Wie ist das Interesse der Industrie auf die neue kostengünstige Peptidherstellungsmethode?
Das Interesse ist sehr groß. Für Industrien, in denen Peptide heute schon eingesetzt werden (Pharmazie, Kosmetik), bietet unsere Technologie ein großes Kostensenkungspotenzial. Ein Beispiel: es besteht das Ziel einige peptidbasierte Wirkstoffe künftig in orale Applikationen zu überführen. Die notwendige Erhöhung der Dosierung ist bislang nicht bezahlbar. Auch mit Unternehmen aus gänzlich anderen Bereichen arbeiten wir bereits gemeinsam an peptid-basierten Innovationen.
Für welche Anwendungen sind Ihre Peptide geeignet?
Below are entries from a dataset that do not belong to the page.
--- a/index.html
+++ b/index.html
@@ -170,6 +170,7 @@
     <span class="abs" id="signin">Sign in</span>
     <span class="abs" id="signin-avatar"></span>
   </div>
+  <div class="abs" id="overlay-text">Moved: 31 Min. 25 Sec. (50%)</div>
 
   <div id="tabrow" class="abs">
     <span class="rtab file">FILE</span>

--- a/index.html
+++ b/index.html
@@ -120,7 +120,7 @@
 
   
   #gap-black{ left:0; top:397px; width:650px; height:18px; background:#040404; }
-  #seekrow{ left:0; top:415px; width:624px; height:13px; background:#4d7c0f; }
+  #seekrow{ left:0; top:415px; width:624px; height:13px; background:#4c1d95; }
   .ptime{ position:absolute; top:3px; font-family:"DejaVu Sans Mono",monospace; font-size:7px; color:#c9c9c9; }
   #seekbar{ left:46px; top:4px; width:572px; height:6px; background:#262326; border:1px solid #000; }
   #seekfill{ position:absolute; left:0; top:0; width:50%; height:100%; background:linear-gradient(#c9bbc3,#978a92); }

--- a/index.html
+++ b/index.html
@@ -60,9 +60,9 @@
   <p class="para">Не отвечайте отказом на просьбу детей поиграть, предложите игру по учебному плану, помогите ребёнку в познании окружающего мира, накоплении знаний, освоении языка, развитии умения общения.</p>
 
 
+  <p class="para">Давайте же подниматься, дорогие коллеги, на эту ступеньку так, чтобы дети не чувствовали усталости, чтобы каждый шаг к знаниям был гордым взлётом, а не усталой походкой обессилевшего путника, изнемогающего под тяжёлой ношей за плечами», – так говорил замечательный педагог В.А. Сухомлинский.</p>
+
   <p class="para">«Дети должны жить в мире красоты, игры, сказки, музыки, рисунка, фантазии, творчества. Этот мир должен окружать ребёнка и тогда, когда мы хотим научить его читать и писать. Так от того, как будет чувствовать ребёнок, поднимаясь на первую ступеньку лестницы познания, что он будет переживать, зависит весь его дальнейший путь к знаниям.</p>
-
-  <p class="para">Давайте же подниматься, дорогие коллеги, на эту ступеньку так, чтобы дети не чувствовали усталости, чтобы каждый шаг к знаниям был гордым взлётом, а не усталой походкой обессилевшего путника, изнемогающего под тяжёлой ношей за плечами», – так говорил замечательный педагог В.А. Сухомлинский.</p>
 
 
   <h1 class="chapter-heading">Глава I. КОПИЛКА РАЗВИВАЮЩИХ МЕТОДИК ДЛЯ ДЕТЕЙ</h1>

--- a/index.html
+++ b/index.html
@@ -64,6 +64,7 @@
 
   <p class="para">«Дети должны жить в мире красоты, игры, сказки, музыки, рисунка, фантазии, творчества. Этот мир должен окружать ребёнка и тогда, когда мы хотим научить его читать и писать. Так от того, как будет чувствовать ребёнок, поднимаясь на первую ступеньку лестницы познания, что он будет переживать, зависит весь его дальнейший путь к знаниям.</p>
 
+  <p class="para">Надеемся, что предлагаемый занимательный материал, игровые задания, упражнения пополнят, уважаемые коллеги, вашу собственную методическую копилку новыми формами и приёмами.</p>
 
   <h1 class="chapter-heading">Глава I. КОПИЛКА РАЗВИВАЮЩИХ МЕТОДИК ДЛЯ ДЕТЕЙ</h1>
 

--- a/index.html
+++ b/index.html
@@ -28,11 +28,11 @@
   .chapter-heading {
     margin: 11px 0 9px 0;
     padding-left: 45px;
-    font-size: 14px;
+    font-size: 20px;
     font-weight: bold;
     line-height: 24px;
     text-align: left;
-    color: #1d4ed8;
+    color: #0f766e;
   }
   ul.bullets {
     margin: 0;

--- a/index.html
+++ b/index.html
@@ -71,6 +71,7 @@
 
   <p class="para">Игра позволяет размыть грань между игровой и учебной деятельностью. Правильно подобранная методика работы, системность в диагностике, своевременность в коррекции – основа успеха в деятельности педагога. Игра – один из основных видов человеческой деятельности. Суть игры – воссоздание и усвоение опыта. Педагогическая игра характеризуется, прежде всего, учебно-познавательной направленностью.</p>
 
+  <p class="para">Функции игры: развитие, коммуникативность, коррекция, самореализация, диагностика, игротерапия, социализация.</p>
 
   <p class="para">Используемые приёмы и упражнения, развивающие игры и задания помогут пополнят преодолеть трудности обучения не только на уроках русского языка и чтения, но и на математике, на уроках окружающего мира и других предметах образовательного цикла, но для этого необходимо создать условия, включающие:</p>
Neben den bereits genannten, etablierten Anwendungsfeldern als Wirkstoffsubstanzen in Pharmazie und Kosmetik sind Peptide auch für technische Anwendungen geeignet, beispielsweise als Spezialklebstoffe. Gerade bei solch technischen Anwendungen besitzen Peptide ein großes Innovationspotenzial, welches allerdings nur gehoben werden kann, wenn die Kosten für den Rohstoff drastisch reduziert werden. Auch für den Pflanzenschutz sind Anwendungen realistisch. In einem Kooperationsprojekt mit der Universität Bonn und der RWTH Aachen entwickeln wir gerade ein Fungizid, welches aus der Kombination eines an Blättern bindenden Peptids und einem antifungalen Peptid besteht. Der Vorteil hier: wenn es regnet bleibt das Pflanzenschutzmittel auf der Pflanze und landet nicht im Grundwasser. Dies sind nur zwei Beispiele und die Liste weiterer Anwendungen ist lang. Aus diesem Grund verstehen wir uns nicht allein als Expertern für die biotechnologische Herstellung von Peptiden, sondern sehen unsere Aufgabe auch darin, neue Branchen von dem Rohstoff zu überzeugen.
Was sind ihre nächsten Ziele?
Ein großer Fokus liegt darauf den Elfenbeinturm der Universität Düsseldorf zu verlassen, d. h. Kapitalgeber von Numaferm zu überzeugen, einen eigenen Firmensitz zu beziehen und als Spin-off operativ zu werden. Marktseitig arbeiten wir gerade intensiv daran Kunden und Kooperationspartner zu gewinnen. Denn gemeinsam mit den Endnutzern können wir unsere Entwicklungen am besten, d.h. marktgerecht, fortführen. Unser ehrgeiziges Ziel ist es in weniger als fünf Jahren die ersten Peptide im Tonnen-Maßstab anzubieten.